L’étonnante histoire du mot « boycott »
Vous est-il déjà arrivé de boycotter certains produits? Personnellement, oui! Je me rappelle avec nostalgie de cette époque où Denis Olivennes, le PDG de la FNAC avait été nommé pour rédiger un rapport sur la lutte contre le téléchargement illégal. À l’époque, devant les décisions grotesques qui en avaient découlé, mon sang n’avait fait qu’un tour: je répétais alors à l’envi un seul mot d’ordre auprès de mes amis (je n’avais pas encore ce blog à l’époque): boycottez la FNAC! Avais-je conscience alors d’avoir ouvert une boite de Pandore qui me me ferait bientôt perdre la tête? Car bientôt, la fièvre du boycott tous azimuts s’empara de moi…
Quoi?! Obligé de passer par un logiciel à la con pour transférer de la musique sur mon baladeur Sony acheté hors de prix? Boycottez Sony! Quoi?! Sony (encore eux) qui attaquent en justice Geohot, un bidouilleur de génie qui a eu le malheur de hacker la Playstation 3?! Re-boycottez-les!
Et j’en passe et des meilleurs. Boycottez Apple! Même pas foutu de mettre un port USB sur leur i-bidule! Boycottez Samsung, pas foutu de créer un smartphone sans copier Apple. Et puis tant qu’on y est, boycottez Google et Facebook qui se croient tout permis avec nos données personnelles! Et Microsoft, avec leur Vista tout pourri. Et c’est quoi ces hamburgers de merde? Boycottez-moi MacDo et compagnie, et qu’on ne vous y reprenne plus! Et la pluie, et le beau temps, et l’hiver, et le printemps! Boycottez, boycottons tout le temps!
…
Bref, vous l’avez compris, il fut un temps où j’aimais ça, boycotter (heureusement, je me suis bien soigné depuis).

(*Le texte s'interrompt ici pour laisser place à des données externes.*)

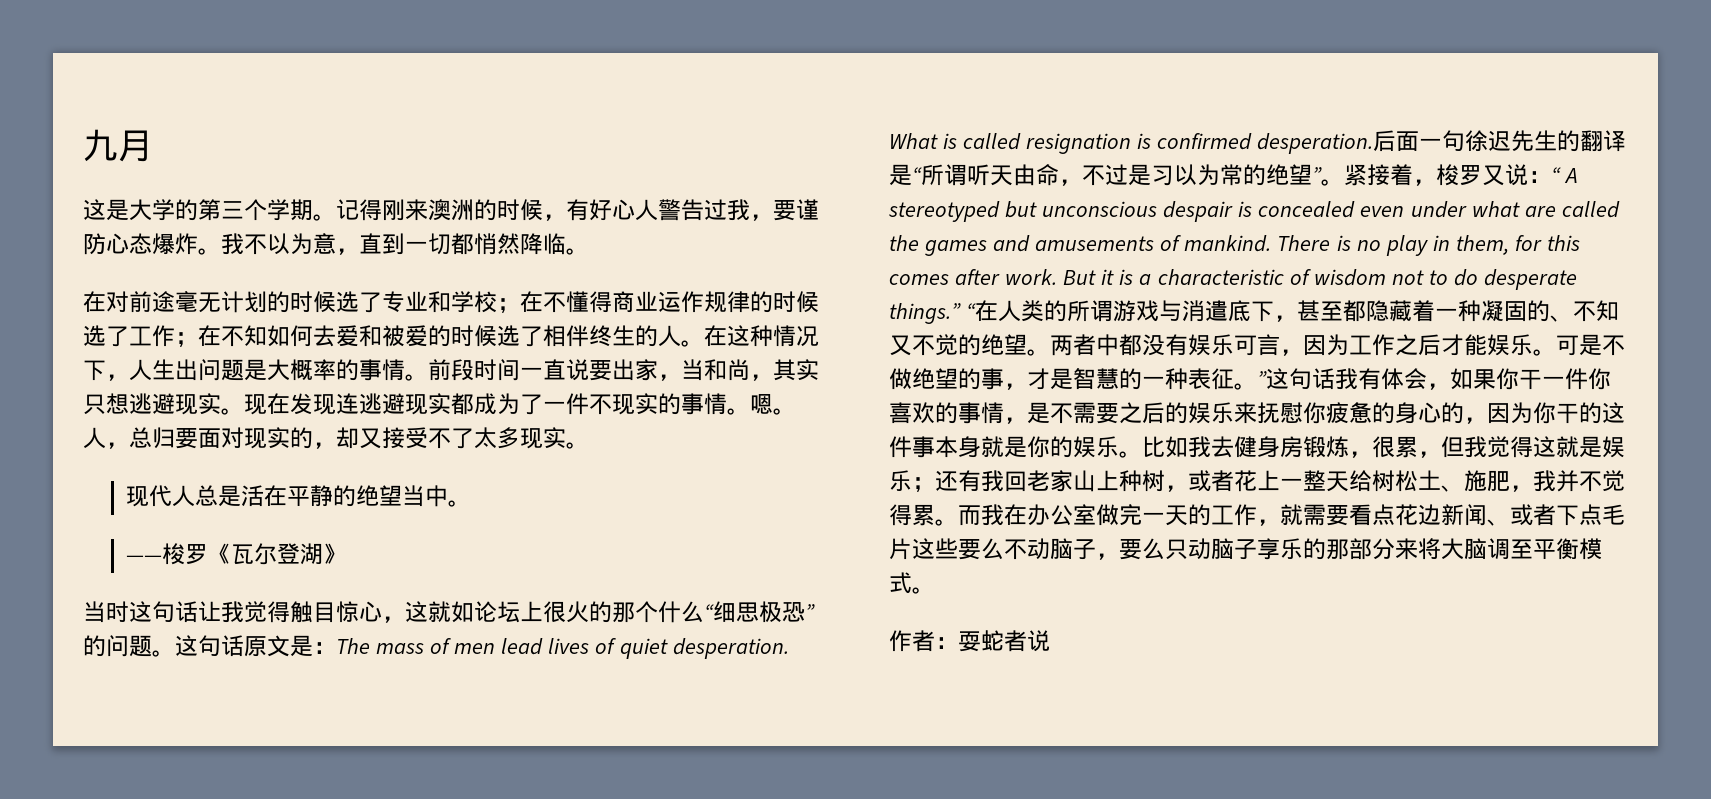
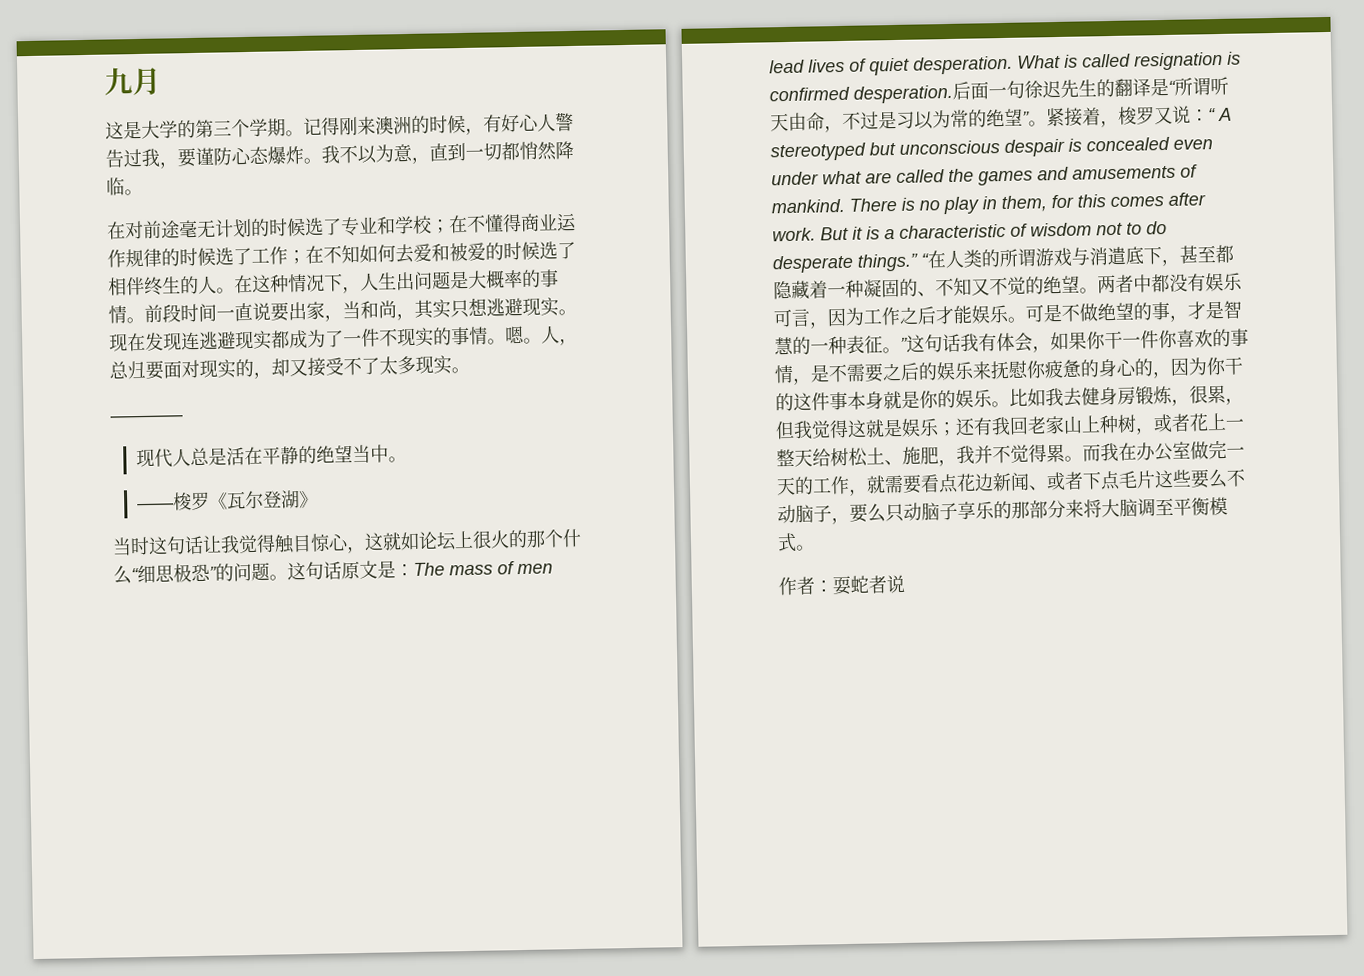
+ ————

Mais au fait, il vient d’où ce terme?
Le mot boycott trouve son origine dans l’Histoire de la lutte des classes. Un certain Charles Cunningham Boycott naît en 1832 en Angleterre. Après une brillante carrière militaire, il devient l’intendant d’un propriétaire terrien riche comme Crésus, et le bougre prend sa tâche un peu trop à cœur. Dur, oppressant, tyrannique: encore un qui confond allègrement les notions de chef et de dirigeant… Trop, c’est trop. Les centaines de fermiers qui travaillent pour lui ne le supportent plus: ils se concertent, s’unissent et affrontent l’homme d’affaires en 1879. Leur revendication est simple, il souhaitent de meilleures conditions de travail et, surtout, l’abattement de fermage – ou pour parler plus clairement, veulent qu’on arrête de les prendre pour des vaches à lait.

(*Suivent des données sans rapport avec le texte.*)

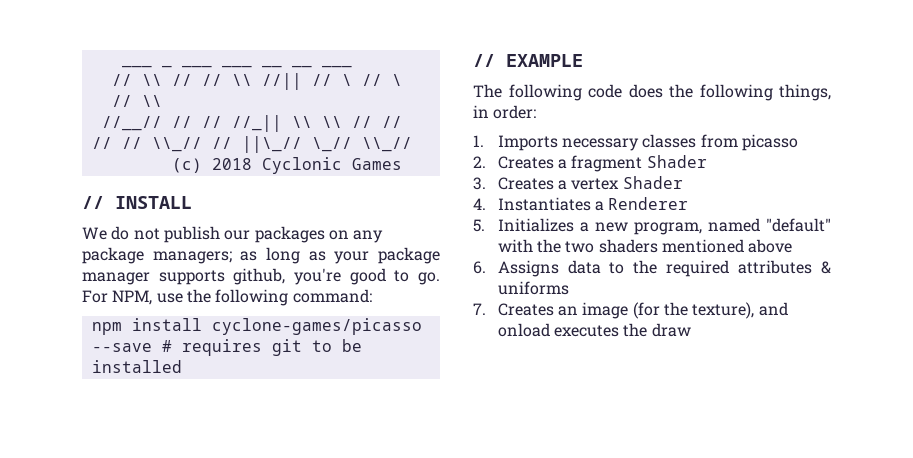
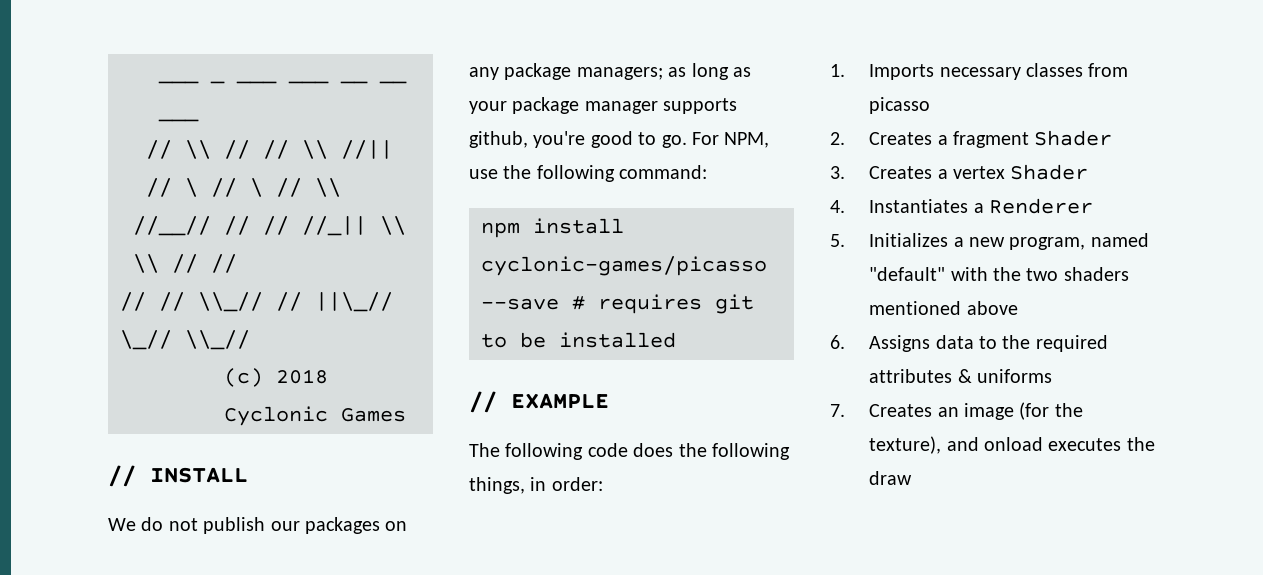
- npm install cyclone-games/picasso --save # requires git to be installed
+ npm install cyclonic-games/picasso --save # requires git to be installed

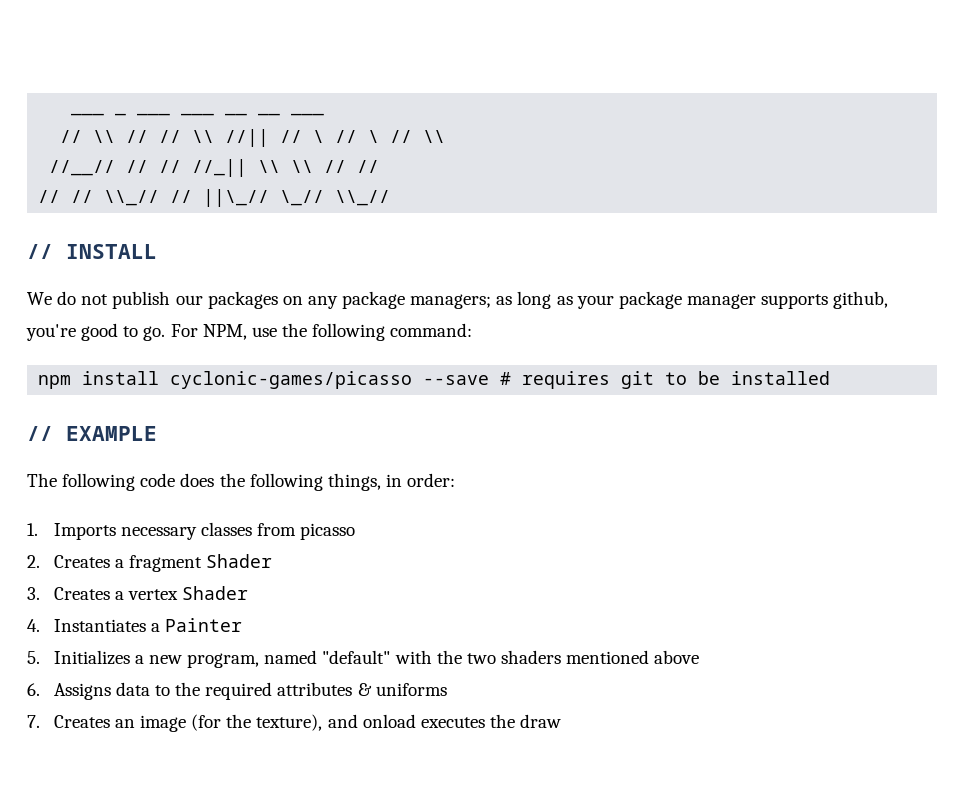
- (c) 2018 Cyclonic Games
- 4. Instantiates a Renderer
+ 4. Instantiates a Painter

Pour mener leur combat à bien, la technique qu’ils emploient est particulièrement efficace: point d’effusion de sang ou d’affrontement direct mais une mise en quarantaine en bonne et due forme: la Ligue de fermiers empêchent Charles Boycott de travailler en interceptant tous ses courriers et en court-circuitant toutes ses démarches. Assigné à résidence, un véritable blocus est installé autour de la demeure du tyran!
Tant et si bien que Boycott est obligé de céder… Les fermiers sont en liesse. Ils viennent de gagner leur combat. Youpi Tralala.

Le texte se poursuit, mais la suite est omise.